[Before-and-after change data]
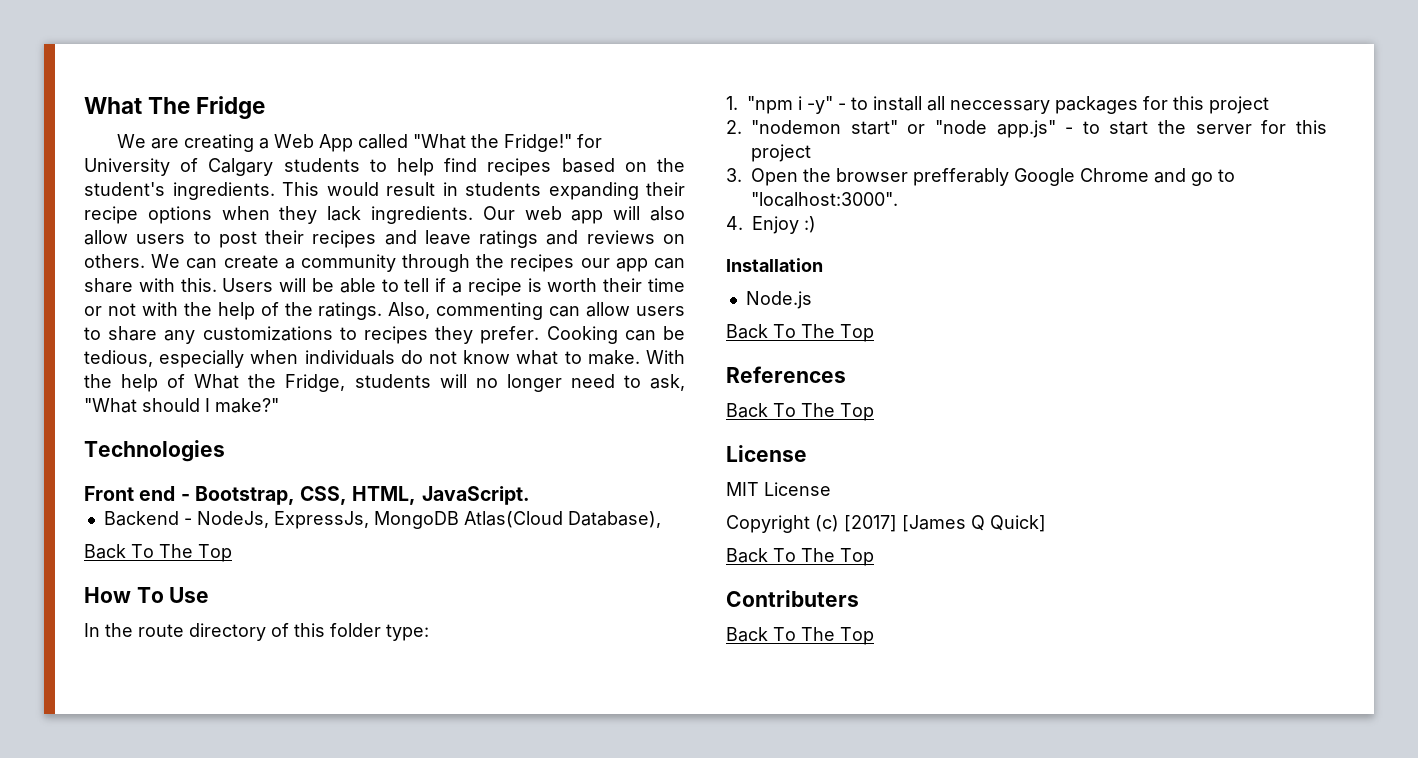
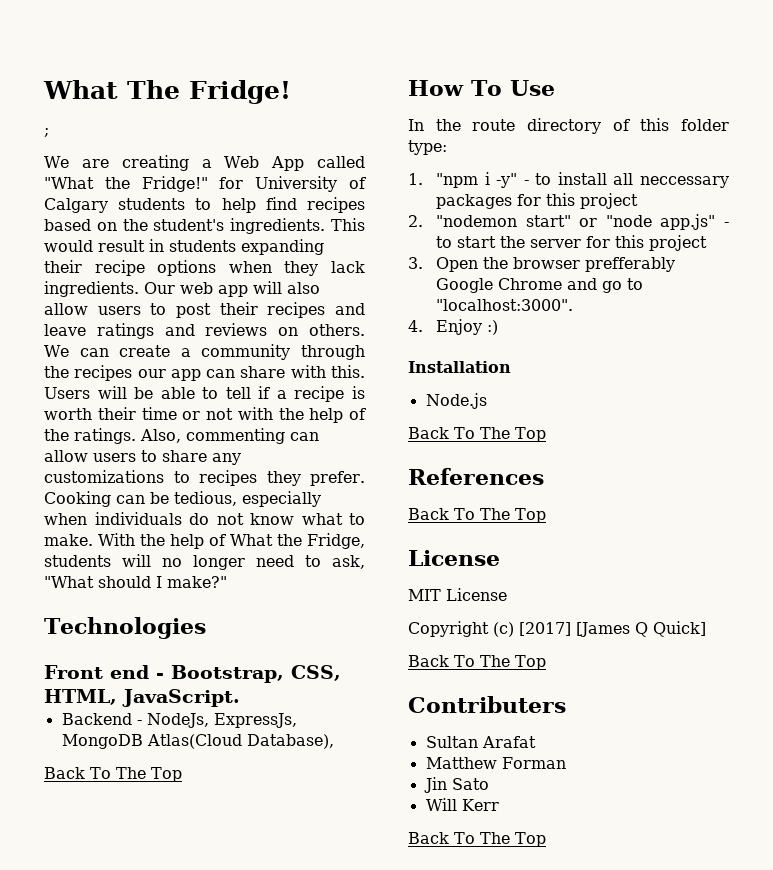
[196,96,266,119] Fridge -> [189,80,291,104] [44,128,49,137] Fridge! // ;
(859, 598) none -> [425,736,536,748] [425,757,566,769] [423,777,489,793] [425,798,499,811] // Sultan Arafat // Matthew Forman // Jin Sato // Will Kerr

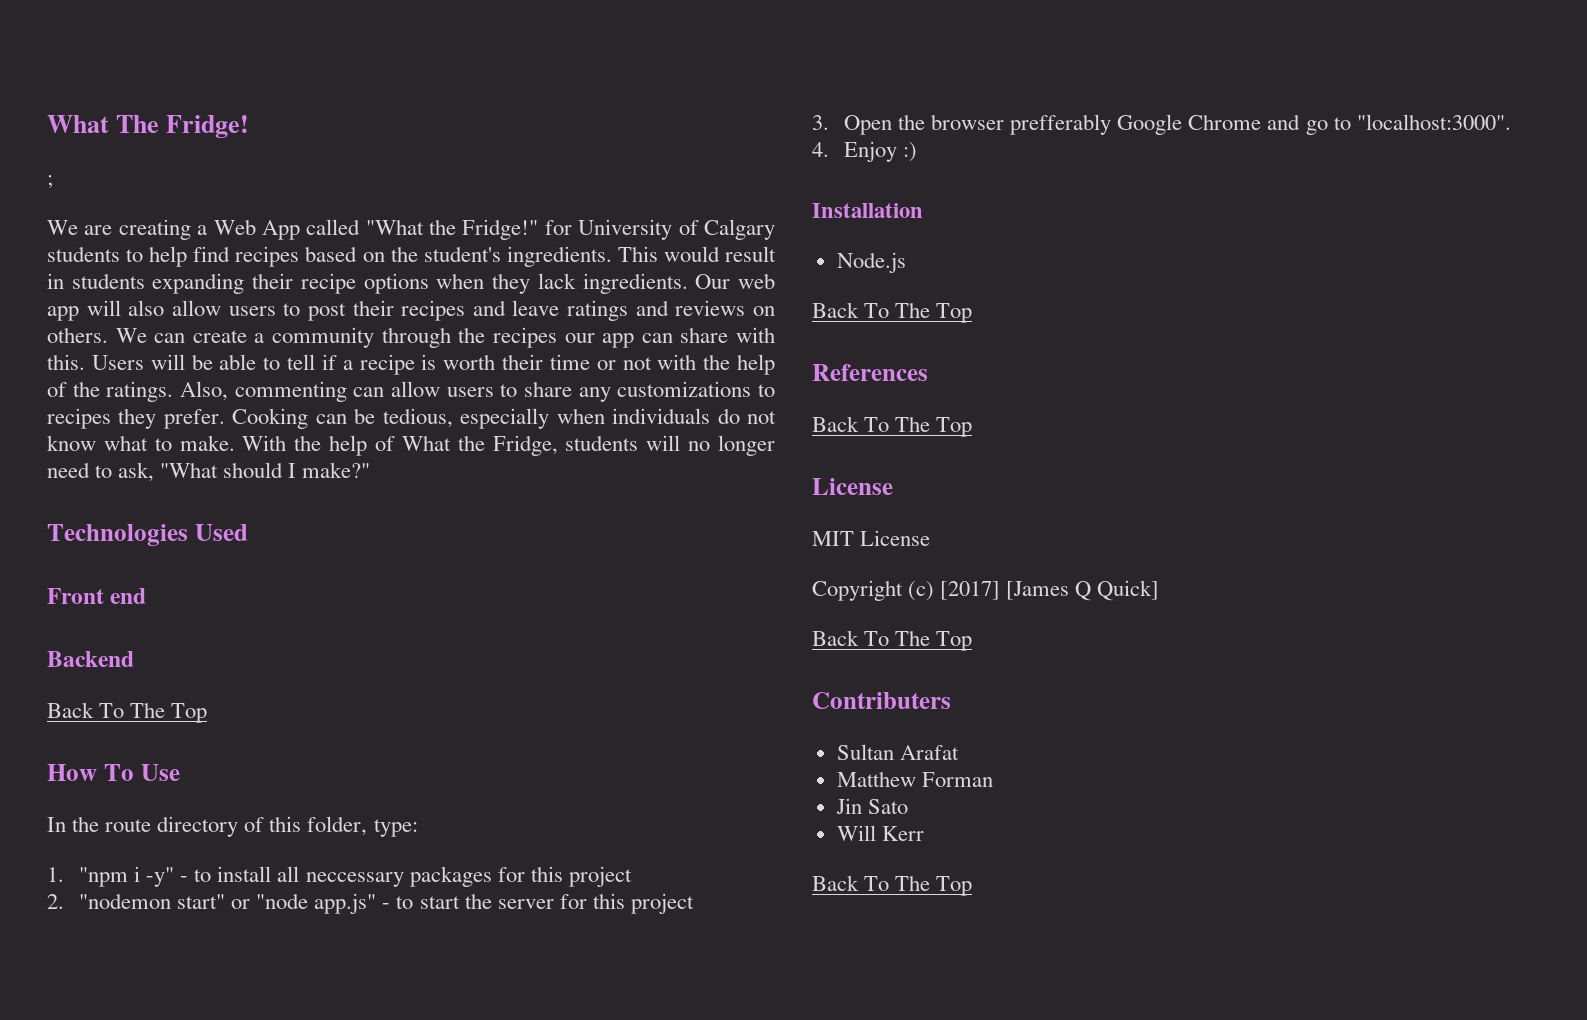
(206, 628) none -> [194,524,248,541] Used
[156,665,341,683] [44,689,240,707] [61,713,297,728] [61,734,334,749] - Bootstrap, CSS, HTML, JavaScript. // Backend - NodeJs, ExpressJs, MongoDB Atlas(Cloud Database), -> [47,651,134,667] // Backend
[681,119,729,131] folder -> [307,816,368,836] folder,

### Prompt
Scan the data above; copy every line where "none" appears.

### Solution to the problem
(859, 598) none -> [425,736,536,748] [425,757,566,769] [423,777,489,793] [425,798,499,811] // Sultan Arafat // Matthew Forman // Jin Sato // Will Kerr
(206, 628) none -> [194,524,248,541] Used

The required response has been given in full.